I am someone who has always loved life, who lives for love and laughter, loving people and parties, strong leadership and inspired by those who have overcome, who drinks from the fountain of life wherever I see it in Nature, or in the face of a child, or in the light and salty presence of a positive adult, never afraid to draw in close and offer to pray with or simply talk with any human being, with anyone who hurts. I care about animals, I care about orphans, I care about the air we breathe, the homeless person and the CEO. I have huge dreams and I have been invested with much by the life I have lived … and I am a Mother who has birthed two children, faced all sorts of challenges to do so, far away from places and people I had previously called ‘home’ …
Life made me adjustable, pliable, flexible, responsible, reliable, dependable … strong in so many ways … and I had been taught that “there is no such thing as can’t” … Yet, suddenly I crashed.
All the air inside the balloon left.
All the oxygen keeping my mental bubbles of hope afloat, ceased to have buoyancy and I gave up.
I remember sitting on the ground outside our house in Merewether (funny name that), NSW, with one of my children in my lap, tears of brokenness quietly running down my face. I just wanted to die. There seemed little point to anything any more. Nothing I did, nothing I said, nothing I was, nothing I gave seemed good enough. I was not good enough to be heard. I was not wealthy enough. I did not have material things to impress others with. I did not matter. Yes, I knew that I mattered to the human lives I had agonisingly birthed, but everything else about me was apparently not good enough.
The life I was doing my best to cope within was stifling my spirit and crushing my indomitable hope. I heard myself saying “I can’t”. That was 1999.

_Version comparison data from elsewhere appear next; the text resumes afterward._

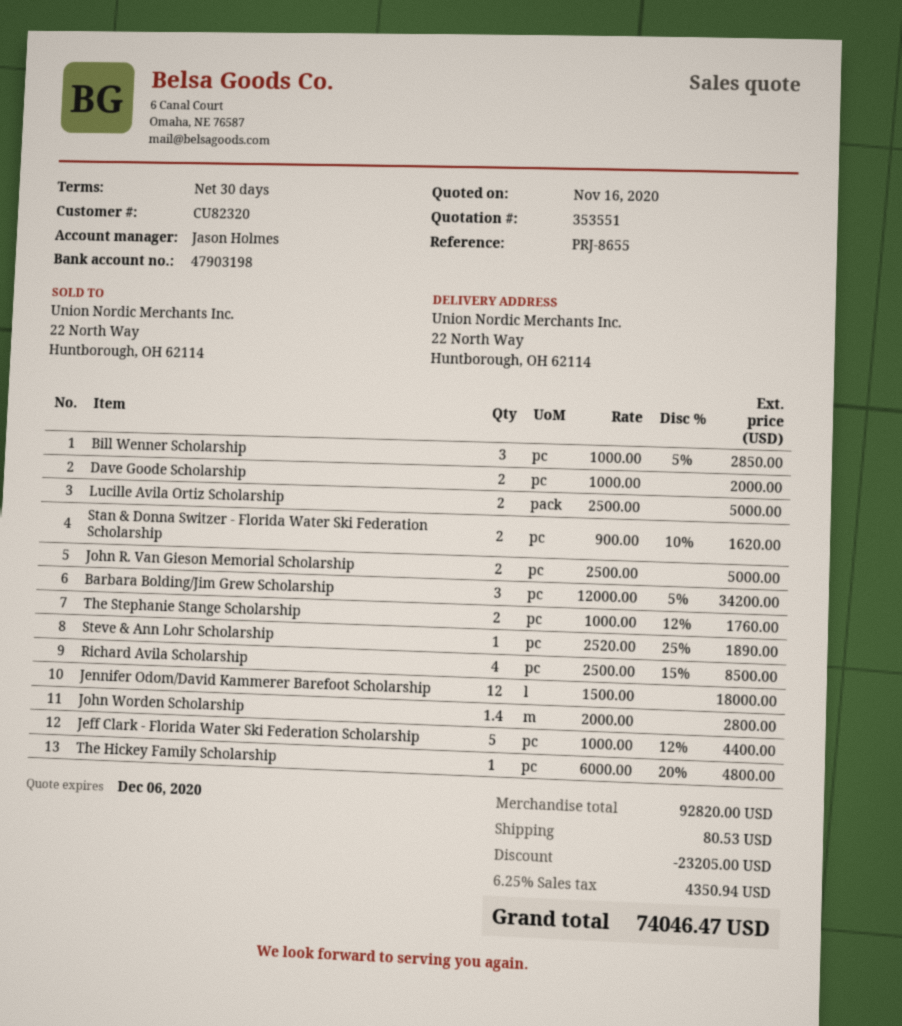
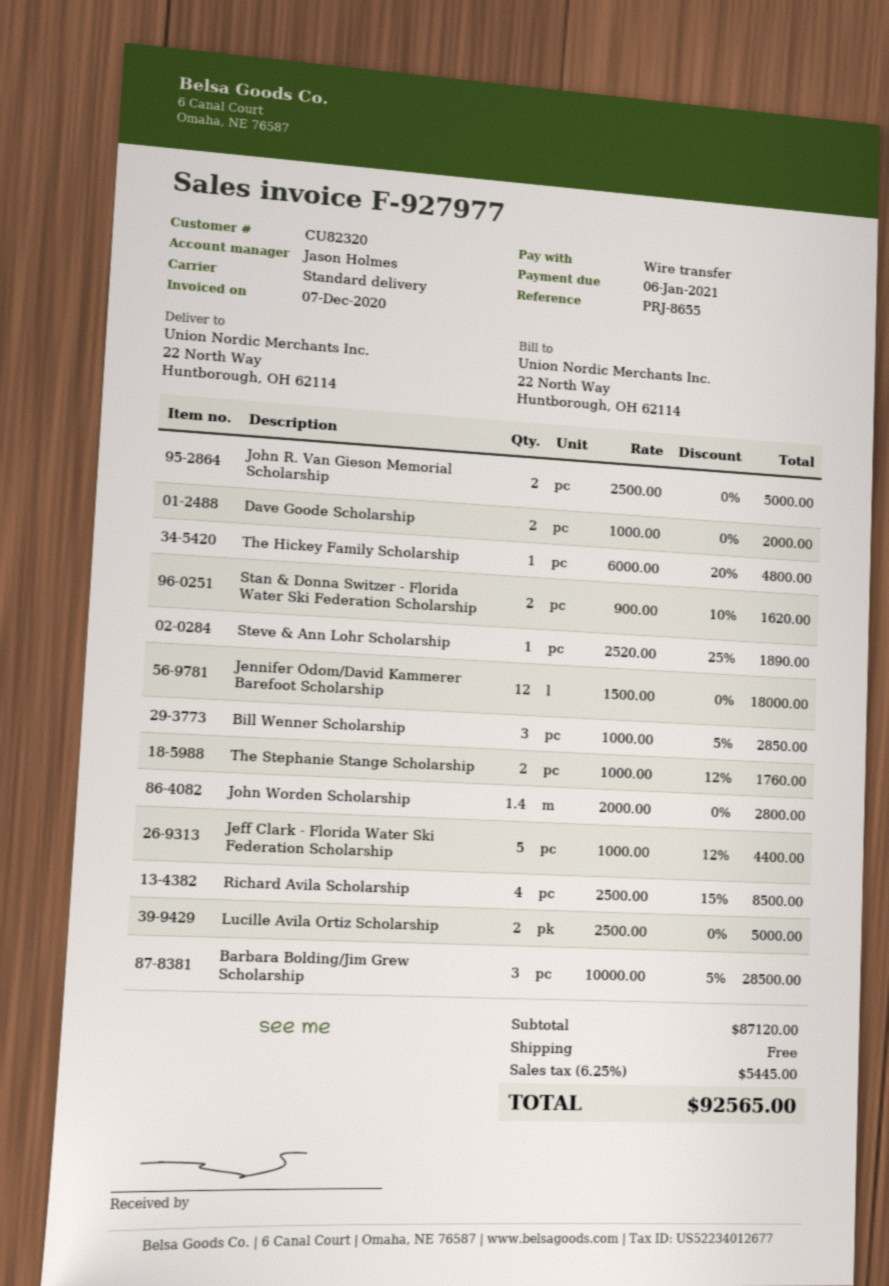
Barbara Bolding/Jim Grew Scholarship: 3 x 12000.00 - 5% = 34200.00 -> 3 x 10000.00 - 5% = 28500.00
subtotal: 92820.00 -> 87120.00
discount: 23205.00 -> none
shipping: 80.53 -> 0.00
tax: 6.25% = 4350.94 -> 6.25% = 5445.00
total: 74046.47 -> 92565.00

Fast forward eighteen years.
The technological challenges of building a website in order to write a blog, for a number of worthwhile reasons, continue. Two and a half years after embarking on the journey, there are now over 100 posts, and I’m still finding my way, slowly relearning confidence and presence, slowly gaining my life and technological strength in a number of areas, rapidly practising it in others.
I no longer have the life time to waste on pleasing people; I try not to beat around the bush; I hope to always ‘say it as it is’ in a humble and assured way … I am still learning, and shall always do so.
I found a way to go on and my writing is one way that I express myself. Living in the light and in the truth is how I am my best self.
Being real provides safe harbour for others to be the same, and there I find that I can meet every human being, no matter their position or purpose on this earth that I love so much.
And so, to answer the question that I’ve asked myself in the title of this post, that is part of the reason why I have a blog. Besides the fact that it seems to be fashionable to do so.